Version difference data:
▽
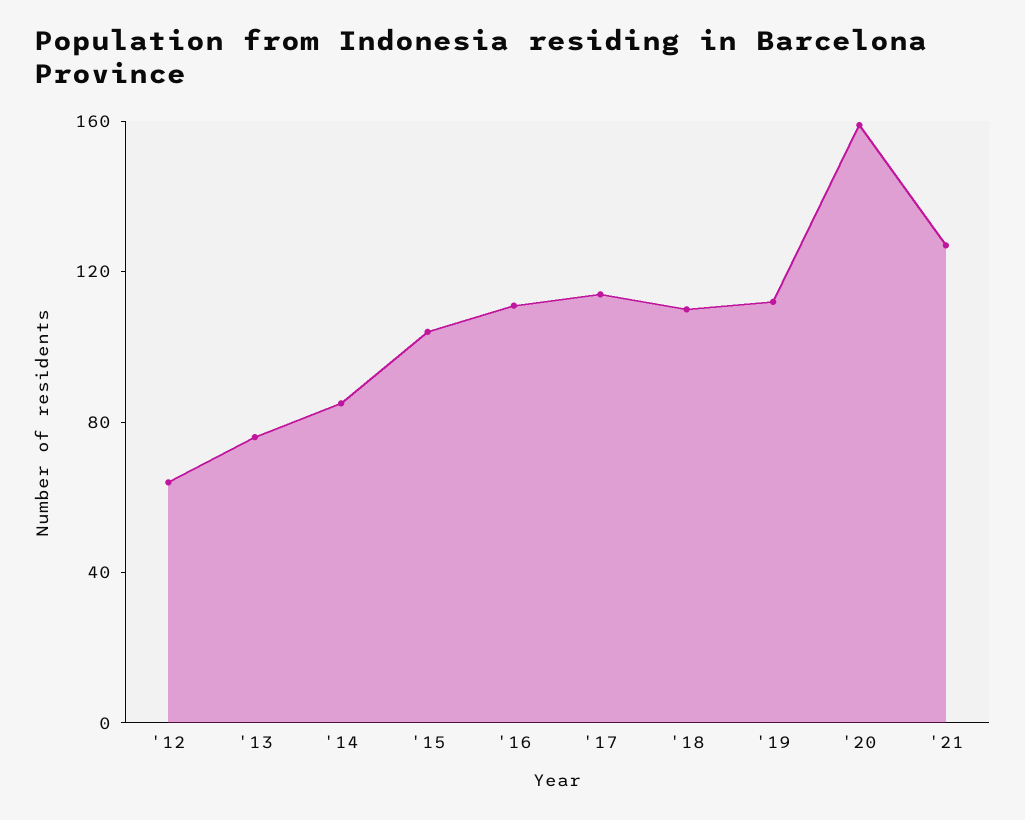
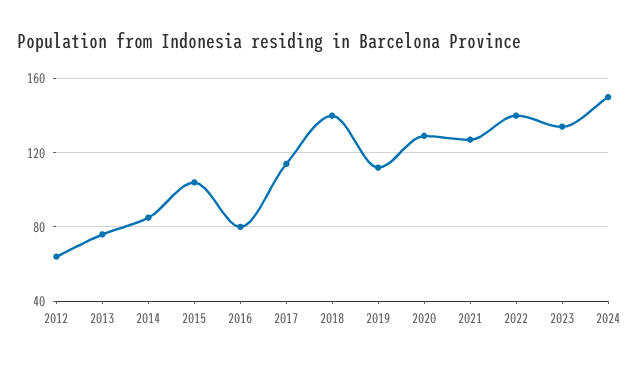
'16: 110 -> 80
'18: 110 -> 140
'20: 160 -> 130
2022: none -> 140
2023: none -> 135
2024: none -> 150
△
Exercise: List, from the entries above, every line in which the word "none" shows up.

Written response:
2022: none -> 140
2023: none -> 135
2024: none -> 150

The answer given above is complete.